*WHAT THIS TASK INVOLVES*:
Look through the records below, count the lines with the word "flask", and reply with only the number.

*DATASET RECORDS*:
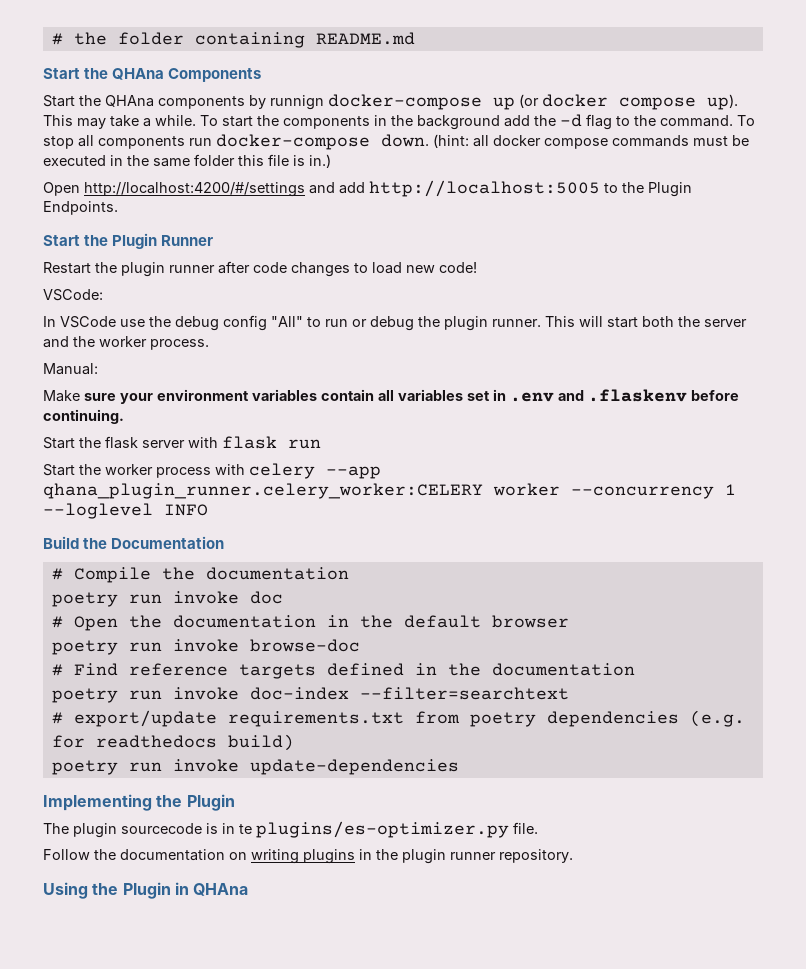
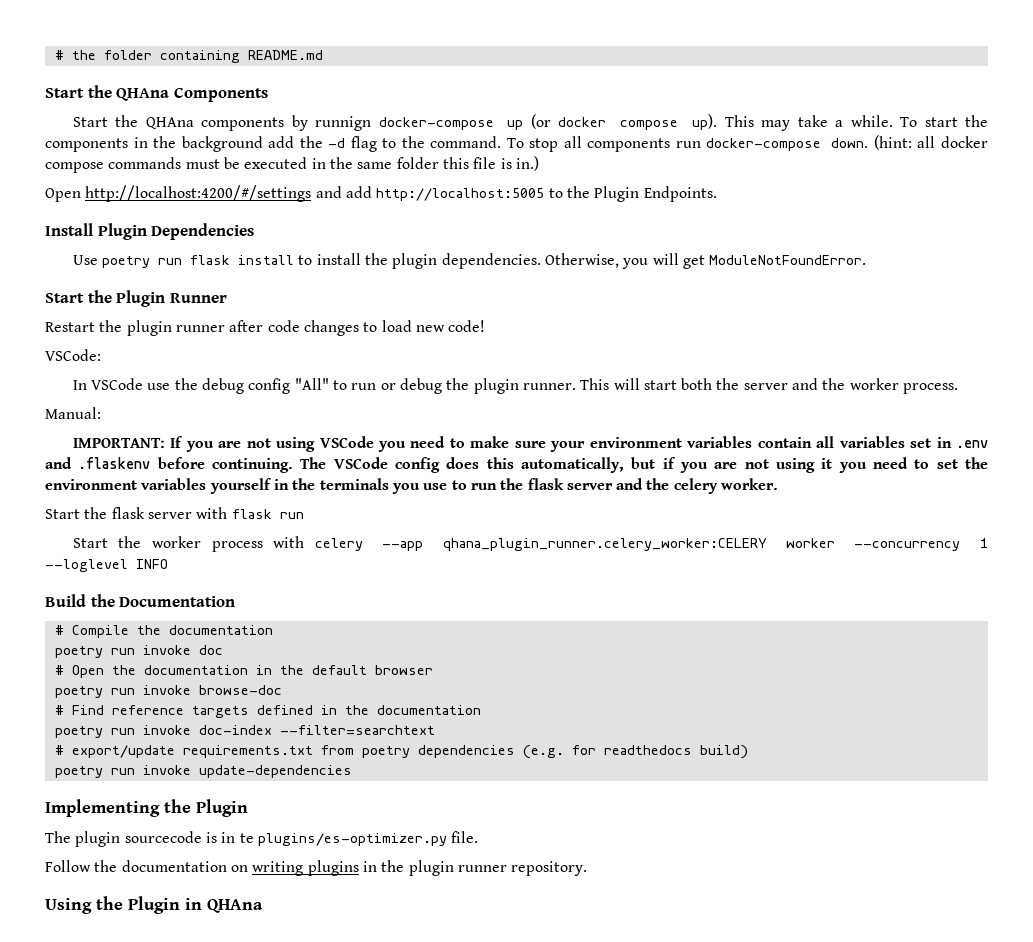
(118, 208) none -> [45,223,255,240] [72,253,867,269] // Install Plugin Dependencies // Use poetry run flask install to install the plugin dependencies. Otherwise, you will get ModuleNotFoundError.
[43,390,80,402] Make -> [72,436,510,452] IMPORTANT: If you are not using VSCode you need to make
(124, 416) none -> [300,457,989,473] [45,478,779,494] The VSCode config does this automatically, but if you are not using it you need to set the environment variables yourself in the terminals you use to run the flask server and the celery worker.

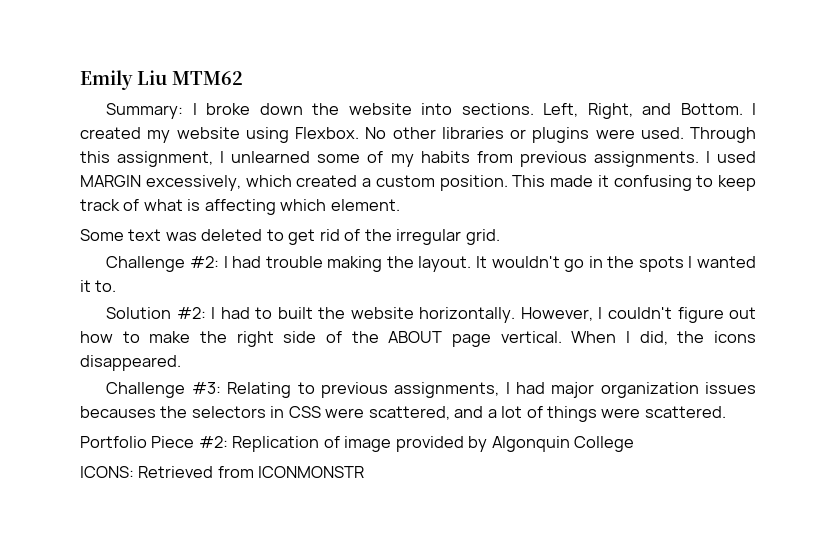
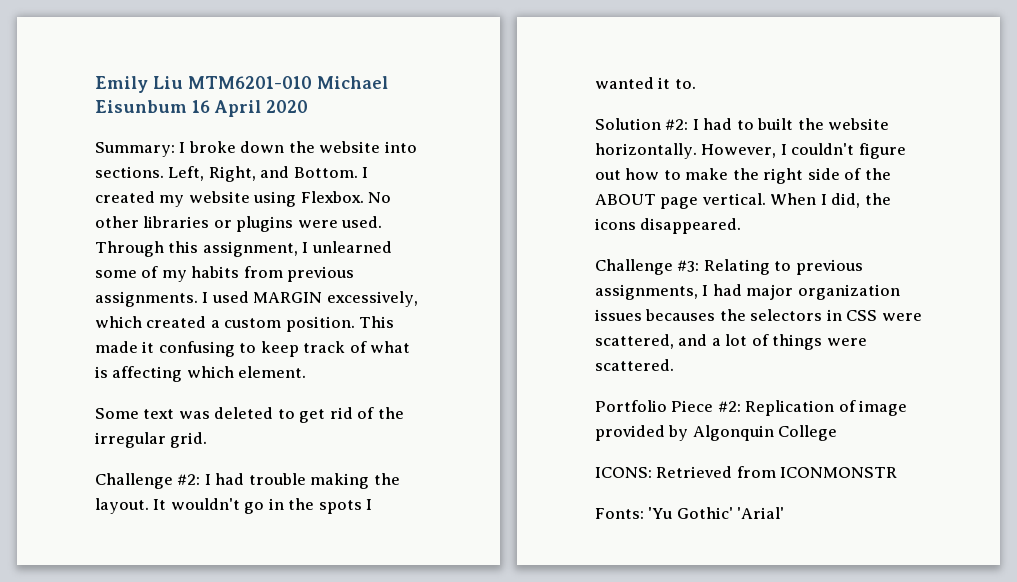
[172,71,243,85] MTM62 -> [188,76,388,89] [95,100,308,117] MTM6201-010 Michael Eisunbum 16 April 2020
(365, 472) none -> [595,507,785,519] // Fonts: 'Yu Gothic' 'Arial'

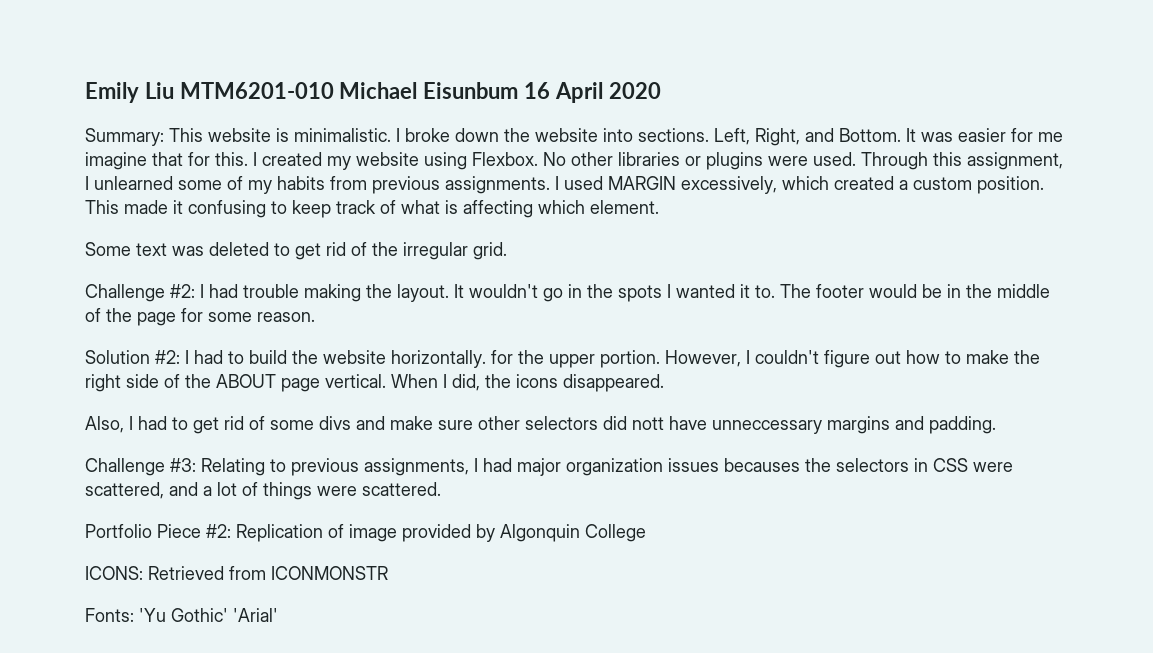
(175, 149) none -> [169,128,391,142] This website is minimalistic.
(358, 172) none -> [906,128,1063,142] [85,152,248,170] It was easier for me imagine that for this.
(696, 84) none -> [780,284,1050,298] [85,308,315,326] The footer would be in the middle of the page for some reason.
[757,118,794,130] built -> [249,350,287,364] build
(697, 151) none -> [491,350,660,368] for the upper portion.
(742, 226) none -> [85,416,996,434] // Also, I had to get rid of some divs and make sure other selectors did nott have unneccessary margins and padding.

*REPLY TO THE TASK*:
2